How long have you known?
D-Day June 2009
Watch my movie: "My wayward husband's adventures in STD land":
Episode 1: youtu.be/9Jv0-d_CdYc
Episode 2: http://m.youtube.com/watch?v=8Tz822H82Gk
TrustedHer ( member #23328) posted at 9:33 PM on Tuesday, June 3rd, 2014
I am devastated and don't know what to do
Breathe.
Drink water.
When you get a chance, eat something. Or drink a smoothie, or some Ensure.
Read in the Healing Library. There's a link in the yellow box at the upper left of your screen.
Post more here.
We've all been hurt like you. You WILL survive this.
There's nothing you need to do today, that can't wait until tomorrow. Except take care of yourself.
Take care of yourself. There's a great future out there. It won't come to you; you have to go to it.
Didact ( member #42867) posted at 9:39 PM on Tuesday, June 3rd, 2014
I know you're in hell right now.
You are not alone. My wife of 29 years was also having a long term affair.
It gets better, though that's unimaginable right now.
Listen to the folks that come along here, they are very wise, they've seen it all.
One of the few things I did right: I told myself that I needed to be in a much saner place before I'd consider Reconciling or Divorcing.
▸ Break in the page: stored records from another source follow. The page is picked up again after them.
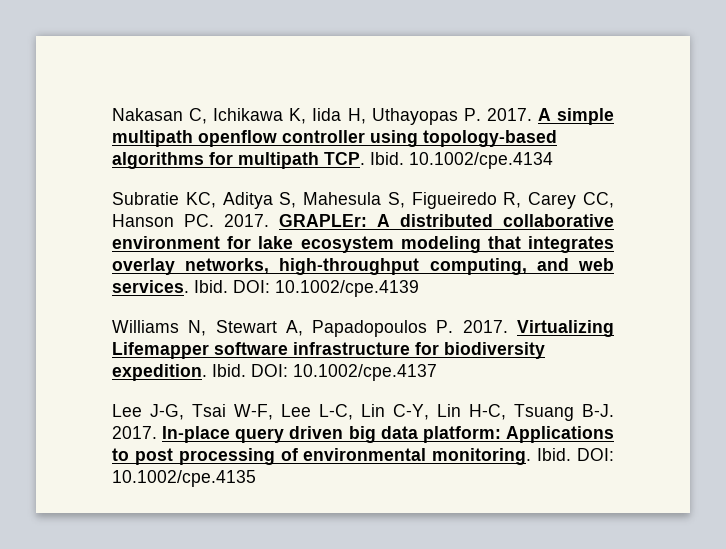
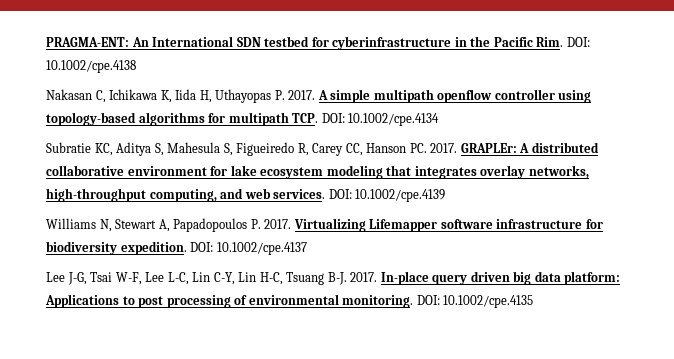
+ PRAGMA-ENT: An International SDN testbed for cyberinfrastructure in the Pacific Rim. DOI: 10.1002/cpe.4138
- A simple multipath openflow controller using topology-based algorithms for multipath TCP. Ibid. 10.1002/cpe.4134
+ A simple multipath openflow controller using topology-based algorithms for multipath TCP. DOI: 10.1002/cpe.4134
- Ibid. DOI: 10.1002/cpe.4139
+ DOI: 10.1002/cpe.4139
- Ibid. DOI: 10.1002/cpe.4137
+ DOI: 10.1002/cpe.4137
- Ibid. DOI: 10.1002/cpe.4135
+ DOI: 10.1002/cpe.4135

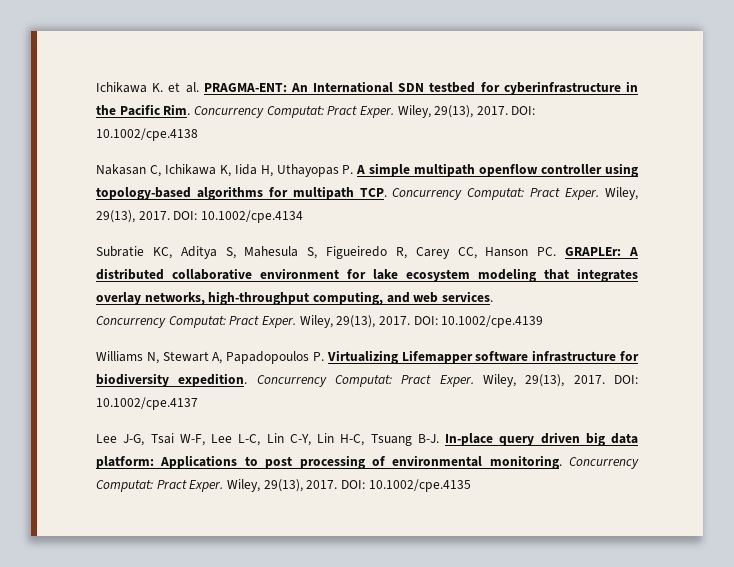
- PRAGMA-ENT: An International SDN testbed for cyberinfrastructure in the Pacific Rim. DOI: 10.1002/cpe.4138
+ Ichikawa K. et al. PRAGMA-ENT: An International SDN testbed for cyberinfrastructure in the Pacific Rim. Concurrency Computat: Pract Exper. Wiley, 29(13), 2017. DOI: 10.1002/cpe.4138
- Nakasan C, Ichikawa K, Iida H, Uthayopas P. 2017. A simple multipath openflow controller using topology-based algorithms for multipath TCP. DOI: 10.1002/cpe.4134
+ Nakasan C, Ichikawa K, Iida H, Uthayopas P. A simple multipath openflow controller using topology-based algorithms for multipath TCP. Concurrency Computat: Pract Exper. Wiley, 29(13), 2017. DOI: 10.1002/cpe.4134
- Subratie KC, Aditya S, Mahesula S, Figueiredo R, Carey CC, Hanson PC. 2017. GRAPLEr: A distributed collaborative environment for lake ecosystem modeling that integrates overlay networks, high-throughput computing, and web services.
+ Subratie KC, Aditya S, Mahesula S, Figueiredo R, Carey CC, Hanson PC. GRAPLEr: A distributed collaborative environment for lake ecosystem modeling that integrates overlay networks, high-throughput computing, and web services.
+ Concurrency Computat: Pract Exper. Wiley, 29(13), 2017.
- Williams N, Stewart A, Papadopoulos P. 2017. Virtualizing Lifemapper software infrastructure for biodiversity expedition.
+ Williams N, Stewart A, Papadopoulos P. Virtualizing Lifemapper software infrastructure for biodiversity expedition. Concurrency Computat: Pract Exper. Wiley, 29(13), 2017.
- Lee J-G, Tsai W-F, Lee L-C, Lin C-Y, Lin H-C, Tsuang B-J. 2017. In-place query driven big data platform: Applications to post processing of environmental monitoring.
+ Lee J-G, Tsai W-F, Lee L-C, Lin C-Y, Lin H-C, Tsuang B-J. In-place query driven big data platform: Applications to post processing of environmental monitoring. Concurrency Computat: Pract Exper. Wiley, 29(13), 2017.

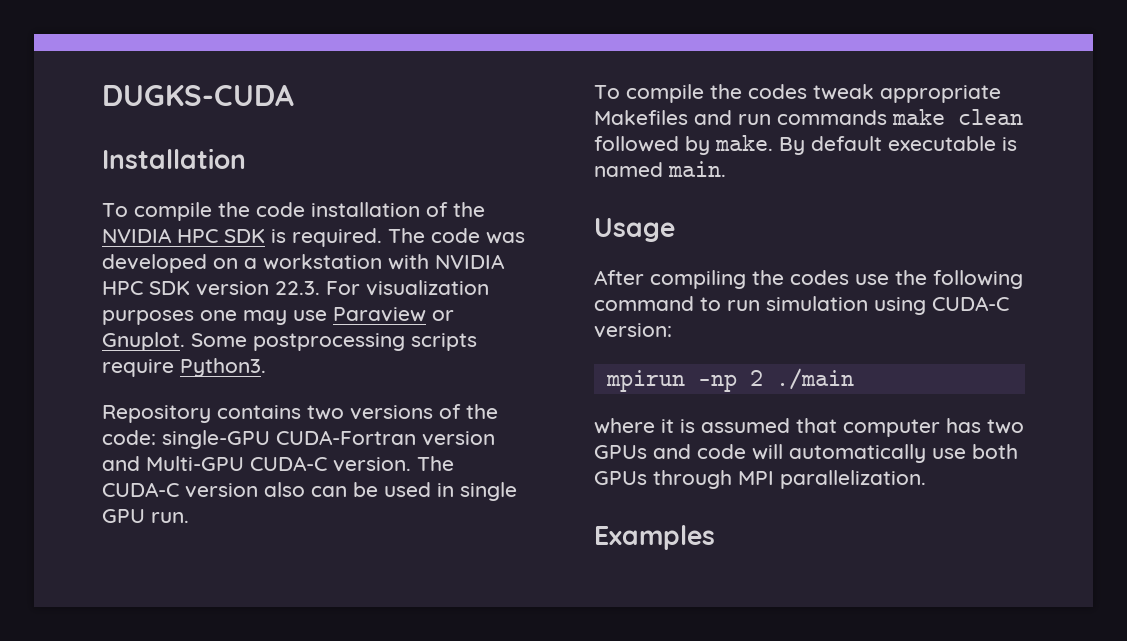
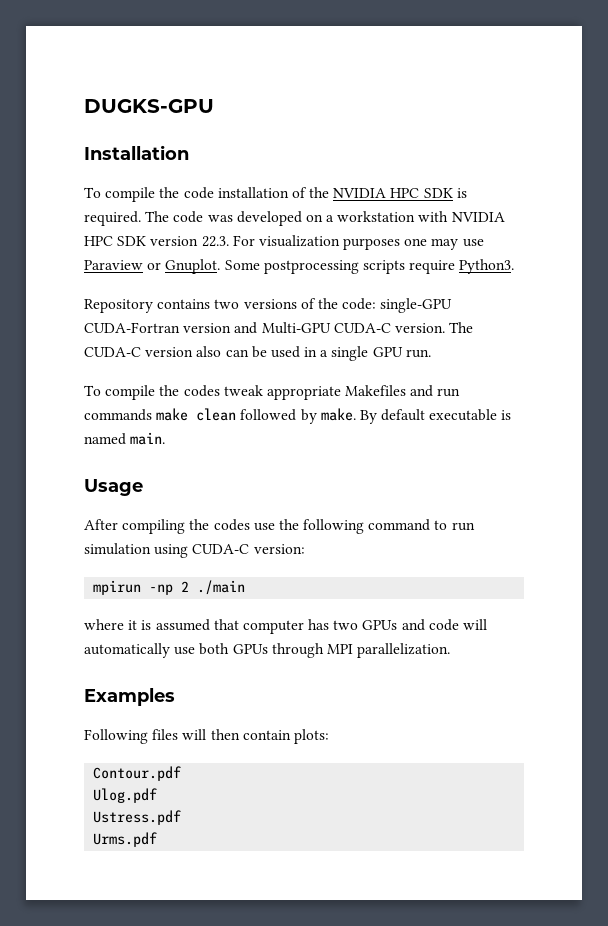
- DUGKS-CUDA
+ DUGKS-GPU
- The CUDA-C version also can be used in single GPU run.
+ The CUDA-C version also can be used in a single GPU run.
+ Following files will then contain plots:
+ Contour.pdf
+ Ulog.pdf
+ Ustress.pdf
+ Urms.pdf

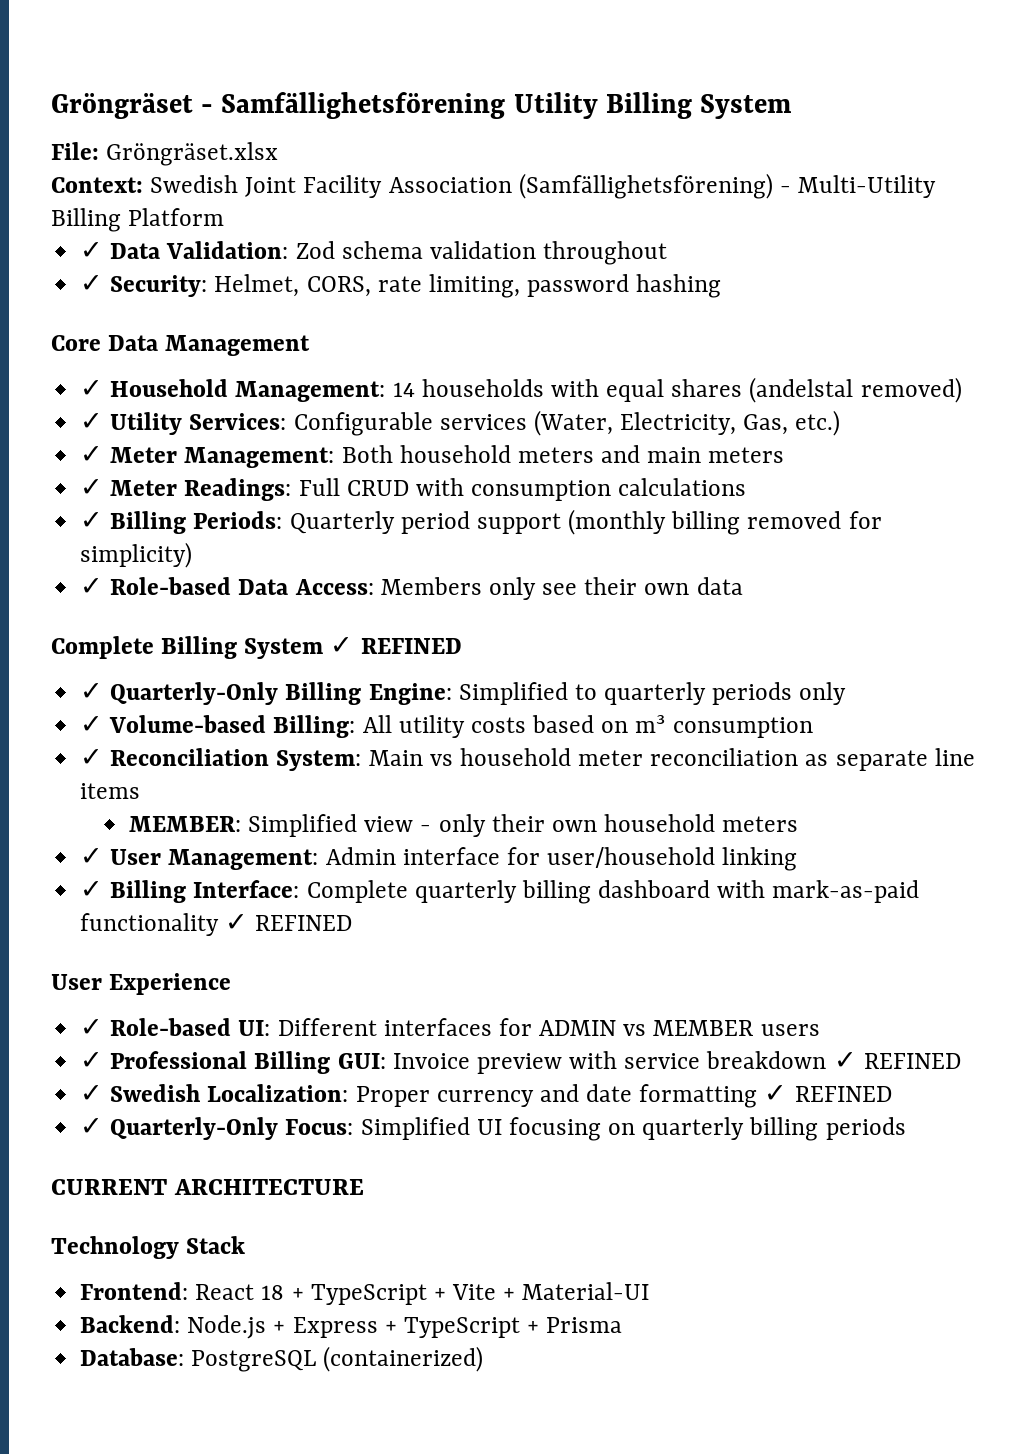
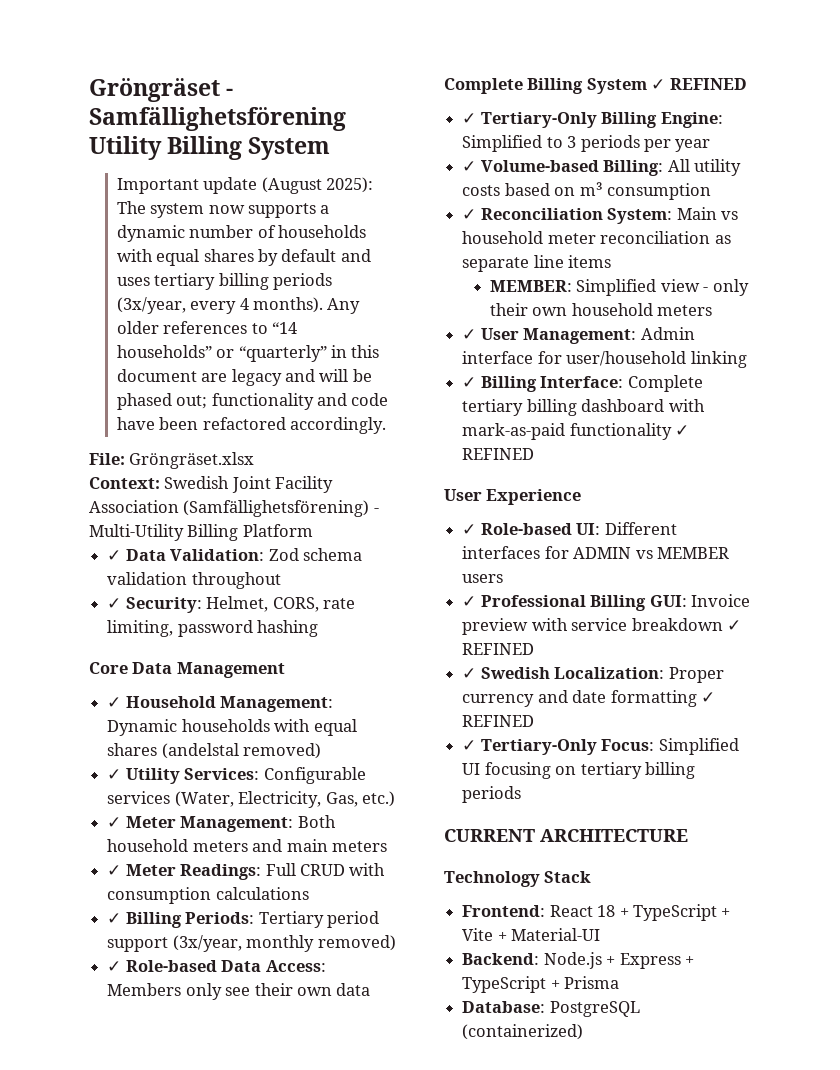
+ Important update (August 2025): The system now supports a dynamic number of households with equal shares by default and uses tertiary billing periods (3x/year, every 4 months). Any older references to “14 households” or “quarterly” in this document are legacy and will be phased out; functionality and code have been refactored accordingly.
- ✓ Household Management: 14 households with equal shares (andelstal removed)
+ ✓ Household Management: Dynamic households with equal shares (andelstal removed)
- ✓ Billing Periods: Quarterly period support (monthly billing removed for simplicity)
+ ✓ Billing Periods: Tertiary period support (3x/year, monthly removed)
- ✓ Quarterly-Only Billing Engine: Simplified to quarterly periods only
+ ✓ Tertiary-Only Billing Engine: Simplified to 3 periods per year
- ✓ Billing Interface: Complete quarterly billing dashboard with mark-as-paid functionality ✓ REFINED
+ ✓ Billing Interface: Complete tertiary billing dashboard with mark-as-paid functionality ✓ REFINED
- ✓ Quarterly-Only Focus: Simplified UI focusing on quarterly billing periods
+ ✓ Tertiary-Only Focus: Simplified UI focusing on tertiary billing periods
Right now your focus should be on surviving the next few weeks. People with much more specific advice will come along, but I'll repeat what TrustedHer said: breathe and drink, and (if you can) try to eat something.
/Hug
No matter how painful, life either adapts or it dies.
BH (Me) 49
WW 48
Married 1985
D-Day Mar 19, 2014
1 year passionate EA/PA, ended by me on d-day.
Attempting to R
byefornow ( member #41992) posted at 10:31 PM on Tuesday, June 3rd, 2014
take a deep breath. and know we are here for you.
I have been married 27 years. My husband had a LTA that was discovered in October 2013.
I wish I had some magic pellets to sprinkle on you to help take the pain away. All I have is hugs and please know you are not alone.
{{{{hrtbrkn2}}}
BW- me
WH - him
married over 25 years
StillStanding1 ( member #40144) posted at 10:49 PM on Tuesday, June 3rd, 2014
There are many of us out here who can relate.... And provide support as you navigate this hell that's been thrust upon you.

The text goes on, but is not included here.